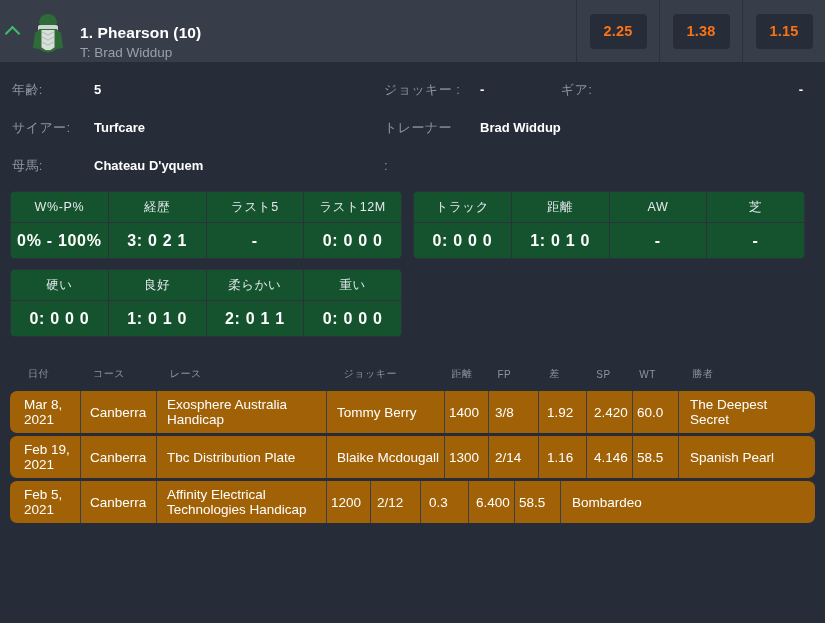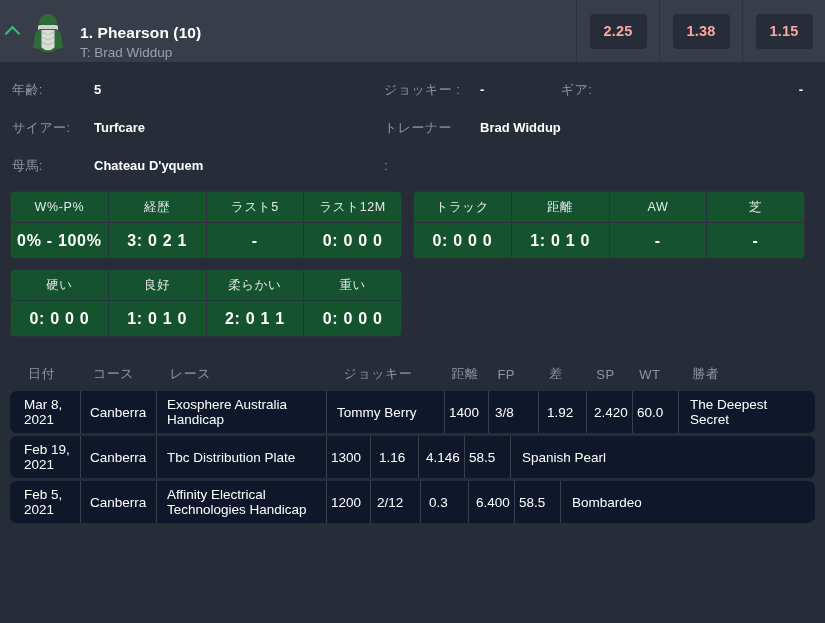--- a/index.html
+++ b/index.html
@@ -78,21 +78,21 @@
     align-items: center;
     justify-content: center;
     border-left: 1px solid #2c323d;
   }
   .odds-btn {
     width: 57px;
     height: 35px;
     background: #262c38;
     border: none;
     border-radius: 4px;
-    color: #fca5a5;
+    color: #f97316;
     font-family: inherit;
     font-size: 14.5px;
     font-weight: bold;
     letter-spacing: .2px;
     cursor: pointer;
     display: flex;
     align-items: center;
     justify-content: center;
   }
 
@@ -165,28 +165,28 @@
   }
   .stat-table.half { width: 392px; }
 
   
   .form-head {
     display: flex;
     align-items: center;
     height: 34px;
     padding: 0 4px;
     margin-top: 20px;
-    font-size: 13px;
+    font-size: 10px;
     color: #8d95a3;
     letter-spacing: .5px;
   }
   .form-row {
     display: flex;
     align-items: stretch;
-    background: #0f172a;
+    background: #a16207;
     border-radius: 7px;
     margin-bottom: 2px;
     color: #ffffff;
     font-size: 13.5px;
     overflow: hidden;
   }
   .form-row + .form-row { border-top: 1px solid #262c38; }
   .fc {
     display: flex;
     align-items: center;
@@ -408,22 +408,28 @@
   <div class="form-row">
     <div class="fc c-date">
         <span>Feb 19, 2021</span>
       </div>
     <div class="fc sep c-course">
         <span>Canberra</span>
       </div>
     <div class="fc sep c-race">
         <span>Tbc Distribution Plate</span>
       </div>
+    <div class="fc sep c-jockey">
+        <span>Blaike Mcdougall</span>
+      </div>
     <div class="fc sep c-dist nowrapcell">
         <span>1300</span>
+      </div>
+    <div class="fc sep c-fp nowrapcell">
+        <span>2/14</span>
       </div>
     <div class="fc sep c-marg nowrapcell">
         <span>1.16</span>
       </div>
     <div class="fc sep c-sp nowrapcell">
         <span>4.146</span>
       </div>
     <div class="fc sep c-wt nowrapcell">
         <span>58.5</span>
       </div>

+--

#### [Activity]
Copy out every line of the listing where the word "font" occurs.

#### [Solution to this exercise]
     font-family: inherit;
     font-size: 14.5px;
     font-weight: bold;
-    font-size: 13px;
+    font-size: 10px;
     font-size: 13.5px;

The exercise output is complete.